Task statement: Leaving out the pictures, output the lines from the one that contains "(주)트레비브로이 손은경 | 경도: 129.4 -> 129.3" through the end of the material, exactly as they stand.

Task material:

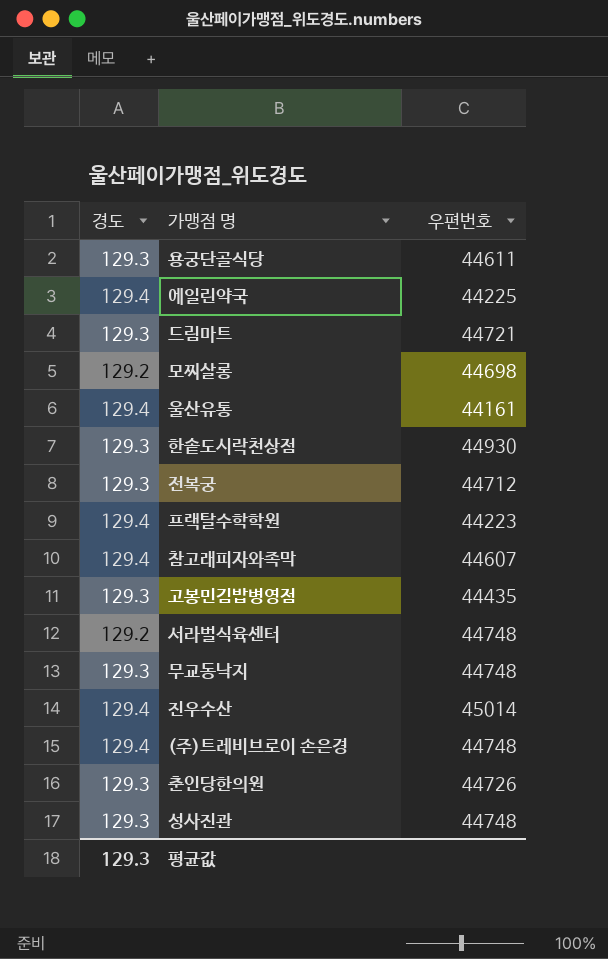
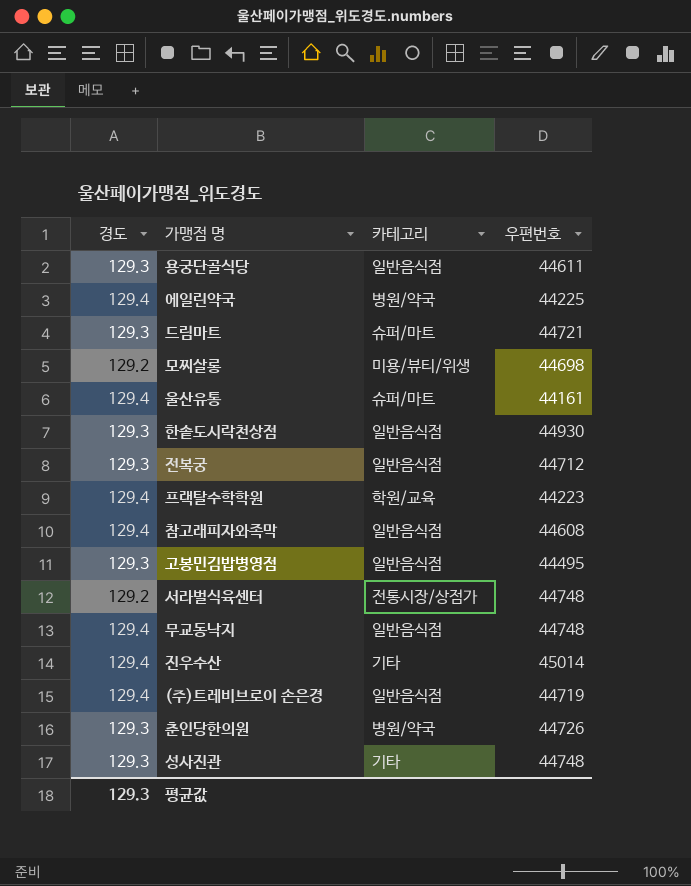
column 카테고리 | position: none -> 3
참고래피자와족막 | 우편번호: 44607 -> 44608
고봉민김밥병영점 | 우편번호: 44435 -> 44495
무교동낙지 | 경도: 129.3 -> 129.4
(주)트레비브로이 손은경 | 우편번호: 44748 -> 44719

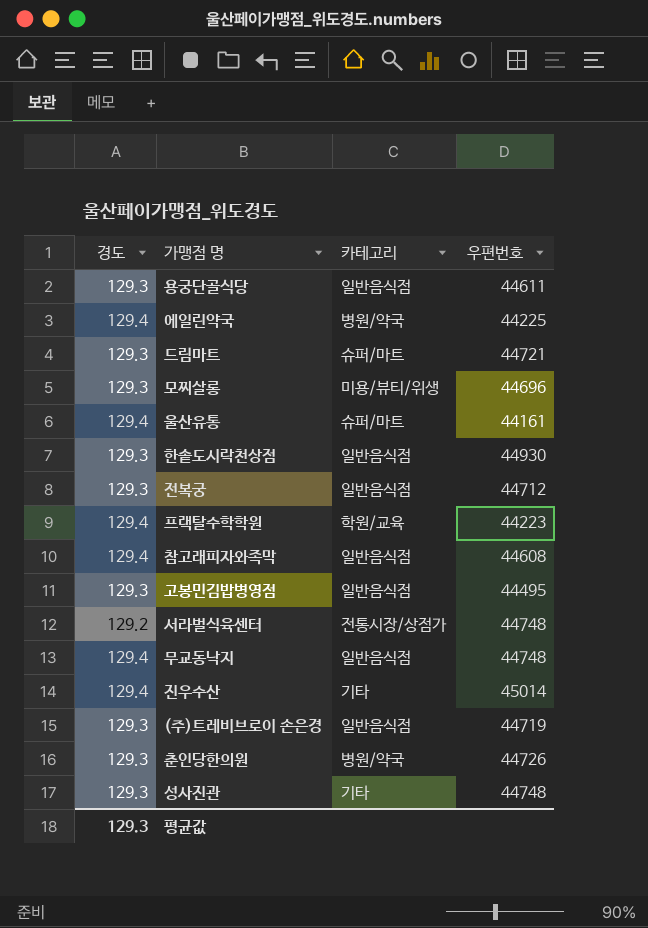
모찌살롱 | 경도: 129.2 -> 129.3
모찌살롱 | 우편번호: 44698 -> 44696
(주)트레비브로이 손은경 | 경도: 129.4 -> 129.3

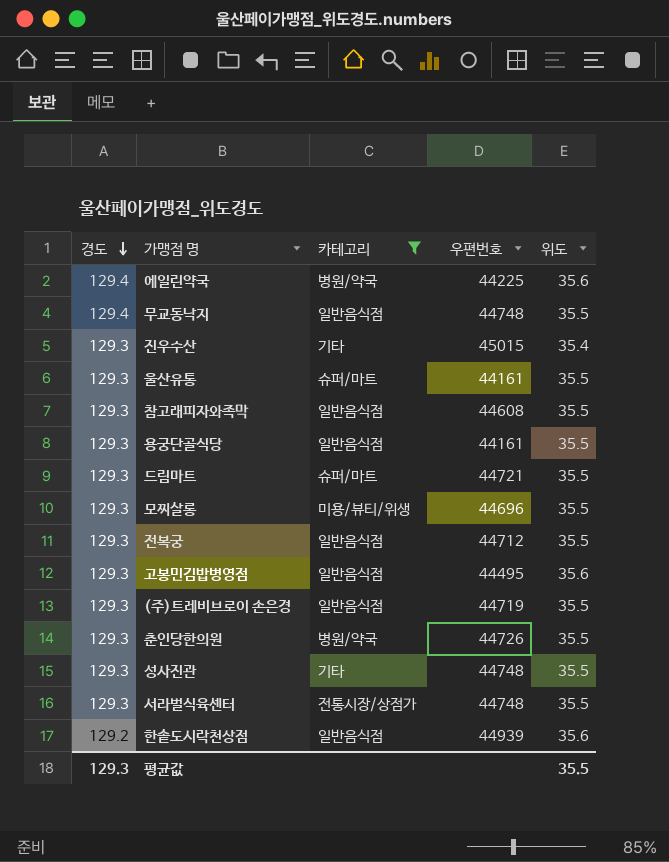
filter: none -> 카테고리 != 학원/교육
row order: none -> 경도 descending
column 위도 | position: none -> 5
진우수산 | 경도: 129.4 -> 129.3
진우수산 | 우편번호: 45014 -> 45015
울산유통 | 경도: 129.4 -> 129.3
참고래피자와족막 | 경도: 129.4 -> 129.3
용궁단골식당 | 우편번호: 44611 -> 44161
서라벌식육센터 | 경도: 129.2 -> 129.3
한솥도시락천상점 | 경도: 129.3 -> 129.2
한솥도시락천상점 | 우편번호: 44930 -> 44939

Solution:
(주)트레비브로이 손은경 | 경도: 129.4 -> 129.3

filter: none -> 카테고리 != 학원/교육
row order: none -> 경도 descending
column 위도 | position: none -> 5
진우수산 | 경도: 129.4 -> 129.3
진우수산 | 우편번호: 45014 -> 45015
울산유통 | 경도: 129.4 -> 129.3
참고래피자와족막 | 경도: 129.4 -> 129.3
용궁단골식당 | 우편번호: 44611 -> 44161
서라벌식육센터 | 경도: 129.2 -> 129.3
한솥도시락천상점 | 경도: 129.3 -> 129.2
한솥도시락천상점 | 우편번호: 44930 -> 44939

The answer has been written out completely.